Here’s a little lesson in promotion and audience expectations… Last Friday, Laurie Anderson, Lou Reed and John Zorn did a performance at the Montreal Jazz Festival that pissed some people off. The Montreal Gazette got in on the action by describing the furor and going so far as having both positive and negative reviews posted by the paper’s writers and some of the attending fans in what seemed like a Dylan-At-Newport type incident (though not as historical).
The problem seemed to center around perception- should the fans have rightfully expected a more rock-type show with Reed participating or not? Were the festival organizers at fault for now saying clearly enough that this wasn’t going to be a typical rock performance (shades of PiL at the Ritz)?
For some clues, take a look at the program for the day. The listing is for Laurie Anderson, Lou Reed and John Zorn (not that Lou gets middle billing here). If you drill down through the site, you see more about the program for the performance:
“The lady is an avant-garde musician and performer with a dizzying, incredibly diverse list of collaborations to her credit: Peter Gabriel, Brian Eno, Bobby McFerrin, Jean Michel Jarre, Philip Glass, but also poet John Giorno, choreographer Trisha Brown, writer William Burroughs and surrealist actor-comedian Andy Kaufman. The first gentleman (her husband) changed the way popular music sounds and thinks with the Velvet Underground-whose incalculable influence redefined the music of the late ’60s-and went on to write a peerlessly literate and transformative songbook including the global smash Walk On the Wild Side.

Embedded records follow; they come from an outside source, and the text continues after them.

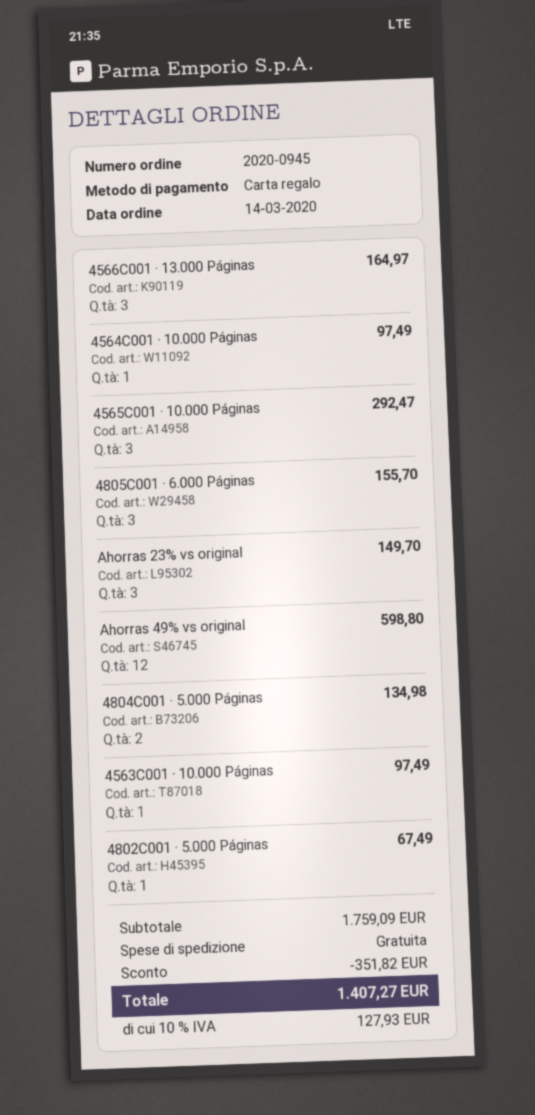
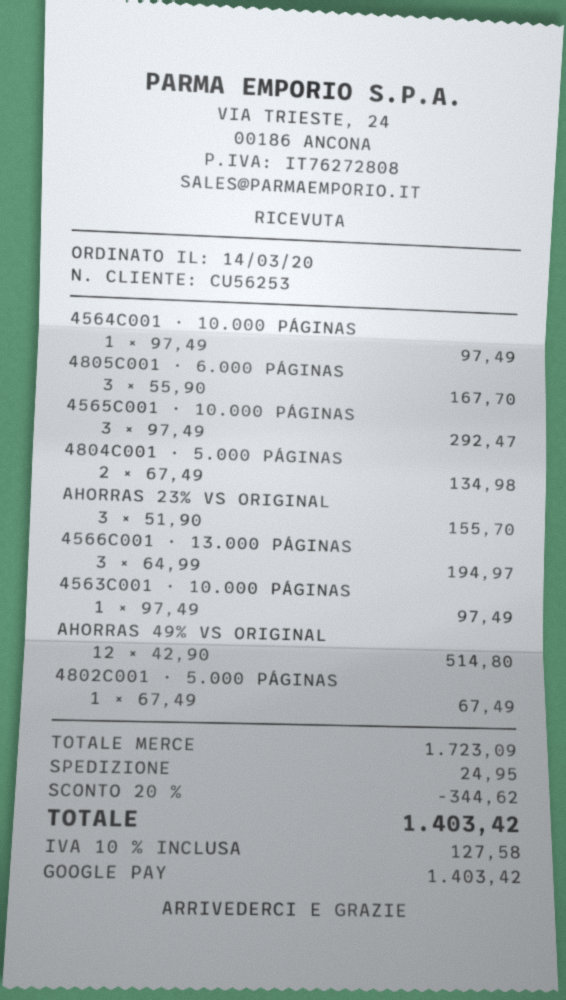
payment method: gift card -> Google Pay
4566C001 · 13.000 Páginas: 3 for 164.97 -> 3 for 194.97
4805C001 · 6.000 Páginas: 3 for 155.70 -> 3 for 167.70
Ahorras 23% vs original: 3 for 149.70 -> 3 for 155.70
Ahorras 49% vs original: 12 for 598.80 -> 12 for 514.80
subtotal: 1759.09 -> 1723.09
discount: 351.82 -> 344.62
shipping: 0.00 -> 24.95
tax: 10% = 127.93 -> 10% = 127.58
total: 1407.27 -> 1403.42

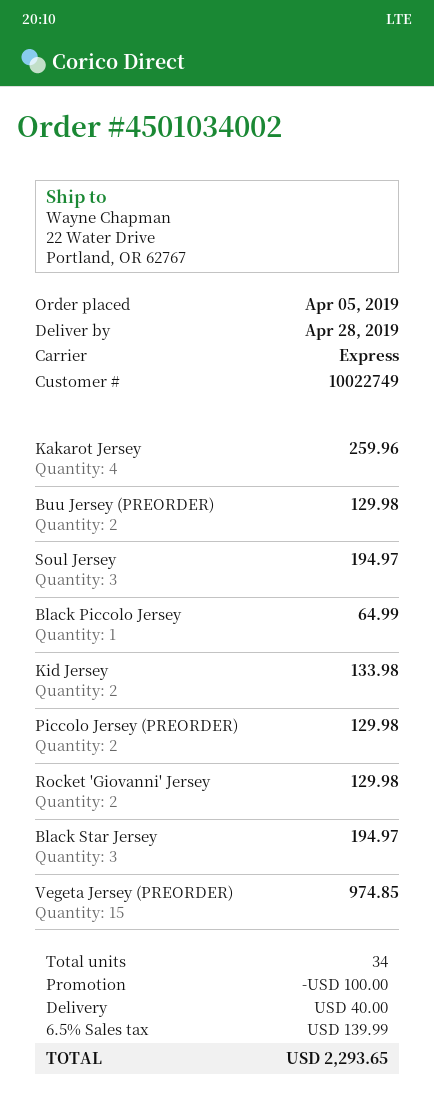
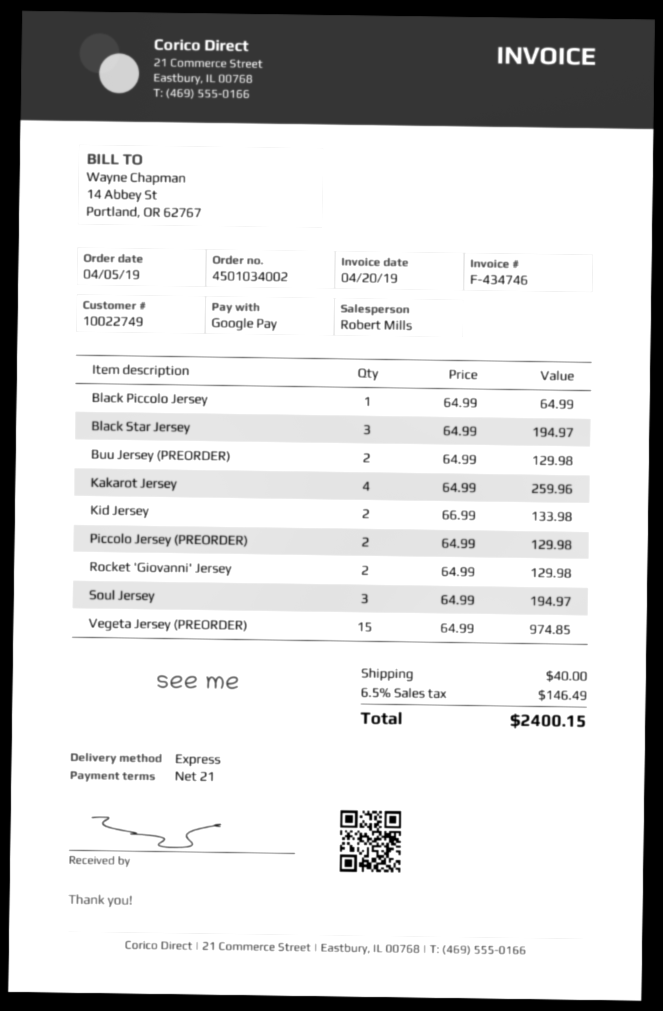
discount: 100.00 -> none
tax: 6.5% = 139.99 -> 6.5% = 146.49
total: 2293.65 -> 2400.15

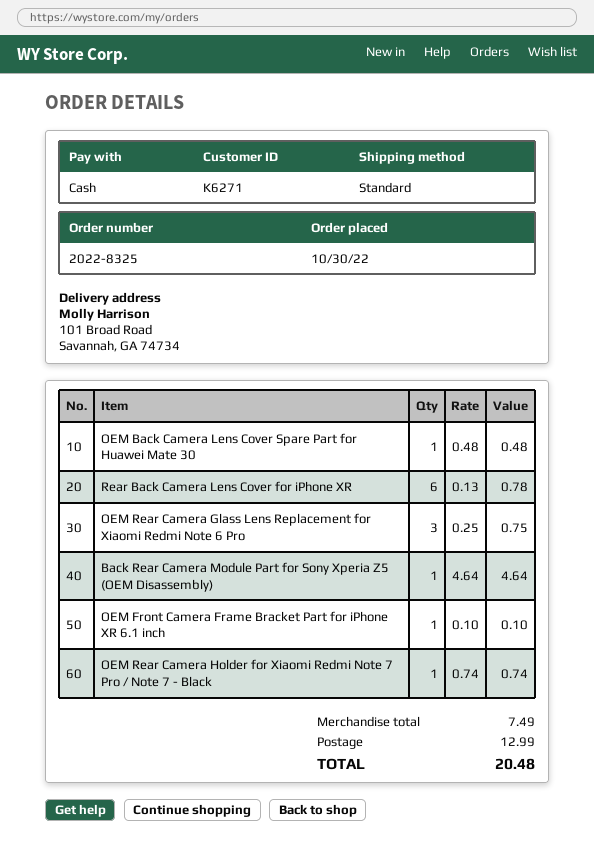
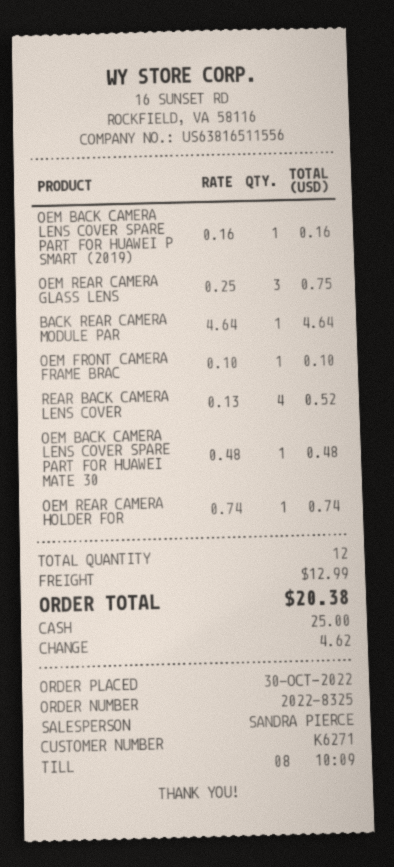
Rear Back Camera Lens Cover for iPhone XR: 6 x 0.13 = 0.78 -> 4 x 0.13 = 0.52
OEM BACK CAMERA LENS COVER SPARE PART FOR HUAWEI P SMART (2019): none -> 1 x 0.16 = 0.16
total: 20.48 -> 20.38

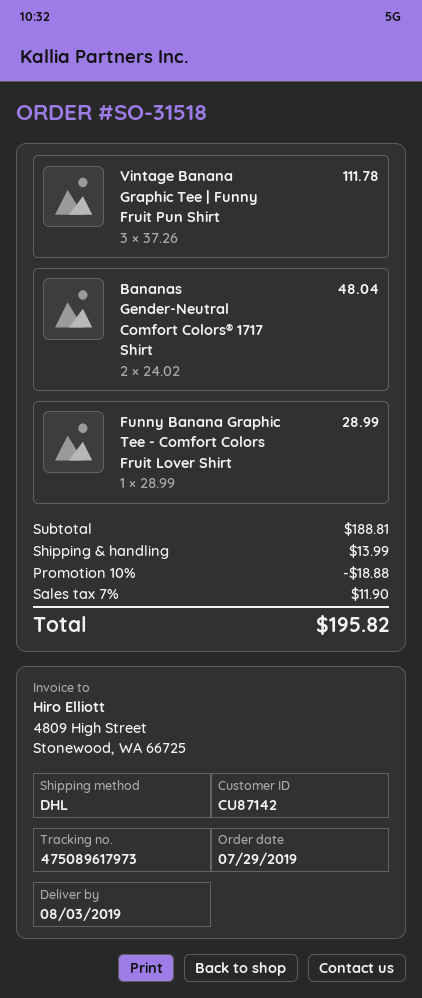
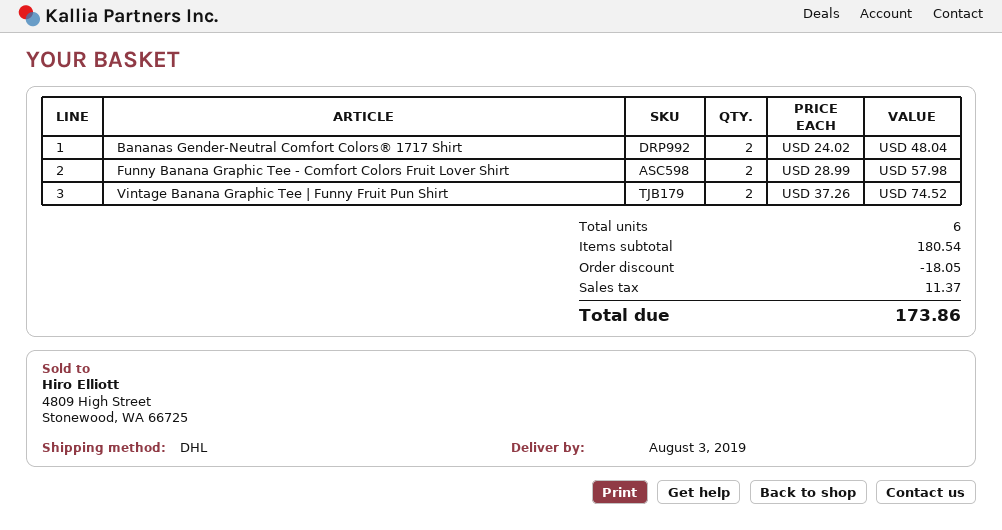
Vintage Banana Graphic Tee | Funny Fruit Pun Shirt: 3 x 37.26 = 111.78 -> 2 x 37.26 = 74.52
Funny Banana Graphic Tee - Comfort Colors Fruit Lover Shirt: 1 x 28.99 = 28.99 -> 2 x 28.99 = 57.98
subtotal: 188.81 -> 180.54
discount: 18.88 -> 18.05
shipping: 13.99 -> none
tax: 11.90 -> 11.37
total: 195.82 -> 173.86

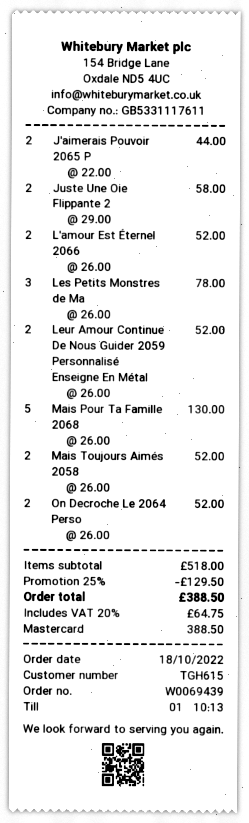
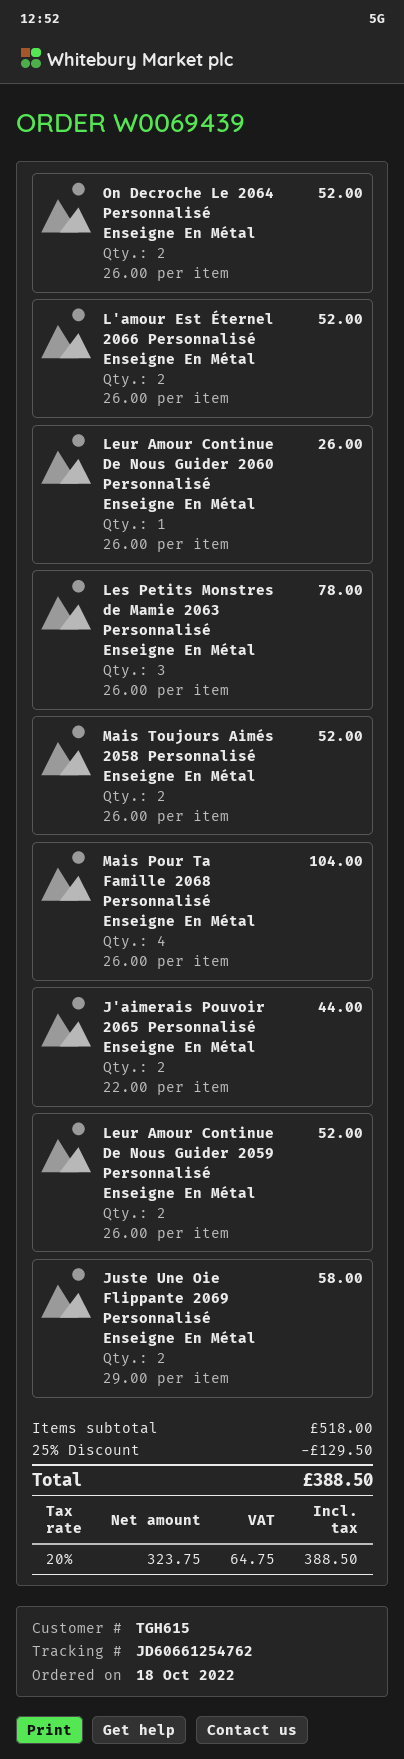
Mais Pour Ta Famille 2068: 5 x 26.00 = 130.00 -> 4 x 26.00 = 104.00
Leur Amour Continue De Nous Guider 2060 Personnalisé Enseigne En Métal: none -> 1 x 26.00 = 26.00

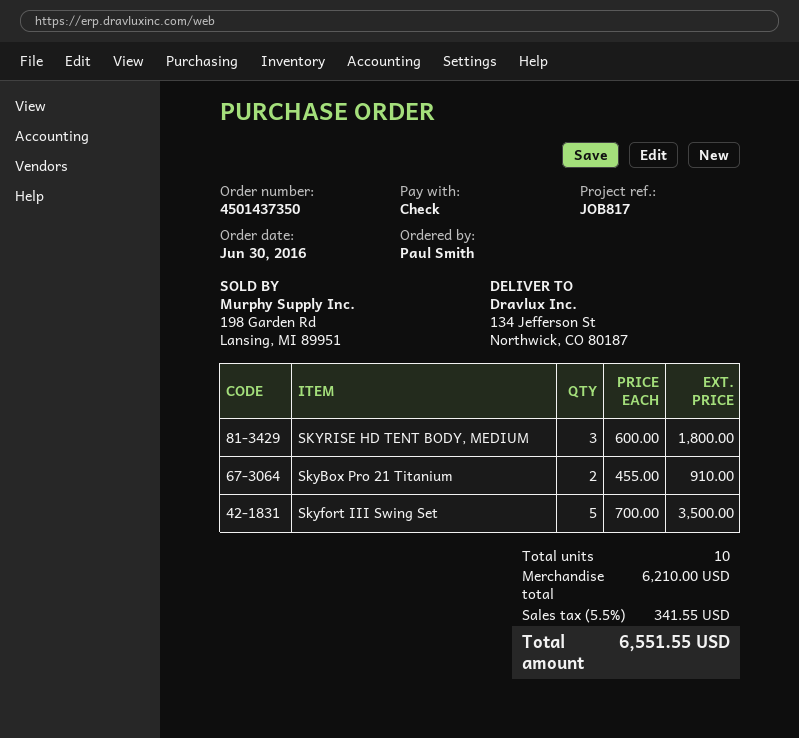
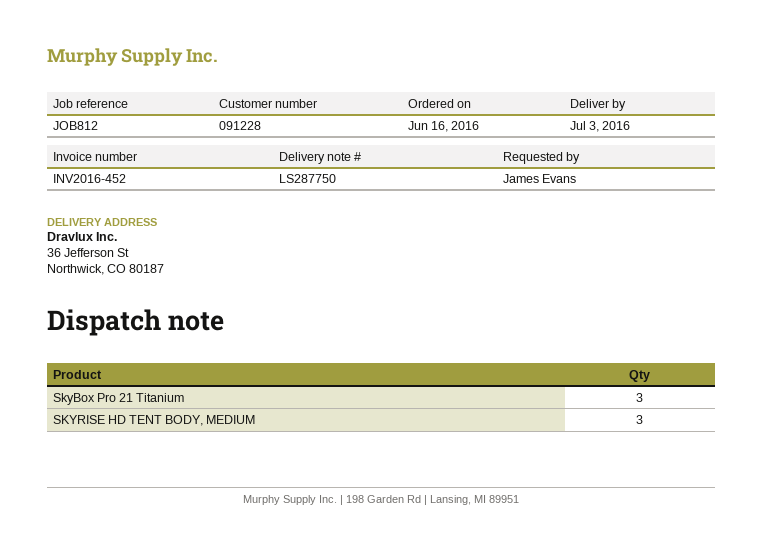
order date: 2016-06-30 -> 2016-06-16
reference: JOB817 -> JOB812
ordered by: Paul Smith -> James Evans
ship to: 134 Jefferson St, Northwick, CO 80187 -> 36 Jefferson St, Northwick, CO 80187
SkyBox Pro 21 Titanium: 2 -> 3
Skyfort III Swing Set: 5 -> none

While these two are making their first visits to the Festival, they can count on the second gentleman as their guide, since American saxophonist John Zorn is making his fifth appearance chez nous. Together, they make up a most intriguing trio of musical explorer-improvisers the likes of which we seldom experience!”
Granted, the festival might have had different printed literature in ads and such but from the above description, other than naming Reed’s best-known song, what would lead you to believe that the show was just going to be “Lou’s Greatest Hits”?
For the Montreal gig, maybe the promoters didn’t make it clear that Lou wasn’t just going to belt out “Walk On the Walk Side” but a trio with Anderson and Zorn should have made that obvious, right? Also, if you’re a real Lou fan, wouldn’t you be interested in him doing something other than his biggest songs? Maybe it comes down to different types of fans- some who want the performer to keep being a greatest hits jukebox and some who will go along with them on a journey to different, strange places, which Lou has done a number of times throughout his career anyway.
For another twist on the story, dig this withering review of an Australian show he did a few weeks before the Montreal show. See, this is why Lou doesn’t care for the press… That aside, the tone is pretty brutal, though the writer acknowledges up front that a show based on “Metal Machine Music” which was clearly advertised as such isn’t exactly going to be a toe-tapper for the crowd. Still, the writer takes issue with Reed’s performance of “MMM,” explaining that there’s such a thing as good noise and bad noise (which is difficult to define but I agree in theory).
Poor Lou. He doesn’t get a break when he wants to try out his experimental side. Maybe his next tour needs to have posters saying ‘I’M NOT DOING ANY FREAKING ROCK SONGS TONIGHT!’ I’ll bet that some fans will still pay money and yell out for ‘Wild Side’ nevertheless.
Another musician who’s in a controversy worth more discussion is Tony-Award winning composer Jason Robert Brown. Recently, he had a conversation/argument with a fan posting his music for free. It was a good, hearty discussion and note that the composer was the one who wanted to make it public. Too bad the RIAA likes to preach and demand instead of discuss. Brown presents a well stated and a much needed viewpoint. As you see there, it it’s a much more persuasive tact than the RIAA’s own tactics (aka lawsuits). The RIAA made the decision to use more sticks than carrots, more litigation than innovation and now they’re reaping what they’ve sown (how’s that for stringing cliches together?)- many statistics show that the lawsuits and other tactics they’ve used haven’t had the desired effect at all. For another impassioned argument about the perils of unauthorized downloading, see this NYT review/editorial.